> [Records provided]:

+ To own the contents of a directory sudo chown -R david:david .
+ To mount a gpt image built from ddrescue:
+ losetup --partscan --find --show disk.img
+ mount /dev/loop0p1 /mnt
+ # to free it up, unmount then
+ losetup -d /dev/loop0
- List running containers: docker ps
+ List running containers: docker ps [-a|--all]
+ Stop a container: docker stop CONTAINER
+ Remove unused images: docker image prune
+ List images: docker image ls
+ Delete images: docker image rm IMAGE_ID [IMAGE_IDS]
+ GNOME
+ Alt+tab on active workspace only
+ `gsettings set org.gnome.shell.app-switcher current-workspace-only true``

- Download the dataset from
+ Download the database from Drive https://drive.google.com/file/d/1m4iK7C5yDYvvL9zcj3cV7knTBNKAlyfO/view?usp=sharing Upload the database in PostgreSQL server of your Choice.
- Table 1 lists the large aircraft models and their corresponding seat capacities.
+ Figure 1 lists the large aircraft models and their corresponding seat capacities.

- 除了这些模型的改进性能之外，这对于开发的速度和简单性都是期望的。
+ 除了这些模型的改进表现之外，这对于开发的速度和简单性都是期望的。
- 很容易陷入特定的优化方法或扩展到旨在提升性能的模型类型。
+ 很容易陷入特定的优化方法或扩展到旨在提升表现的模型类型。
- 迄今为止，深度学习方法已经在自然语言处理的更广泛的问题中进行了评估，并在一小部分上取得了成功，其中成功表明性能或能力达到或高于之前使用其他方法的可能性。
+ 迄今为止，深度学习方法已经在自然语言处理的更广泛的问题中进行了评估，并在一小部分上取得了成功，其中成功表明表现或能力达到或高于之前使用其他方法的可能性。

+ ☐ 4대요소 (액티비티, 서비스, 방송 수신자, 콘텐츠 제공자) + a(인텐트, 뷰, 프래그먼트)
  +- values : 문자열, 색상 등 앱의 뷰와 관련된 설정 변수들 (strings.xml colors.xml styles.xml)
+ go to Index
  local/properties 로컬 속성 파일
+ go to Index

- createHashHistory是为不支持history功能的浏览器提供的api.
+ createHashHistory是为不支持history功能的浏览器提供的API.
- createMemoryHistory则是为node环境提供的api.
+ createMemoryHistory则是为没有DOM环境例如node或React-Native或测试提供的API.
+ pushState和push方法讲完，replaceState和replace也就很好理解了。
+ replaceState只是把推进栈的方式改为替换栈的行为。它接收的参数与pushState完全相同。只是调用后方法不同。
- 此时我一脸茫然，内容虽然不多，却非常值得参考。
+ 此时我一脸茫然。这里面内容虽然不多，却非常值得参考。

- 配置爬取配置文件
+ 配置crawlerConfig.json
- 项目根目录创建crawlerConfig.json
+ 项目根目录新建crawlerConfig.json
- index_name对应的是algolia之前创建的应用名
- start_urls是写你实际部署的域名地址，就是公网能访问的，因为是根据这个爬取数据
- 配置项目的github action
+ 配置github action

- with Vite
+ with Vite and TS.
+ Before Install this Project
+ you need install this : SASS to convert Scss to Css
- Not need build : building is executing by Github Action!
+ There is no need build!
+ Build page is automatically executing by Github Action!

> [Goal of the exercise]: Report how many lines of the data above include "only", giving the number and no other words.

> [Answer space]: 2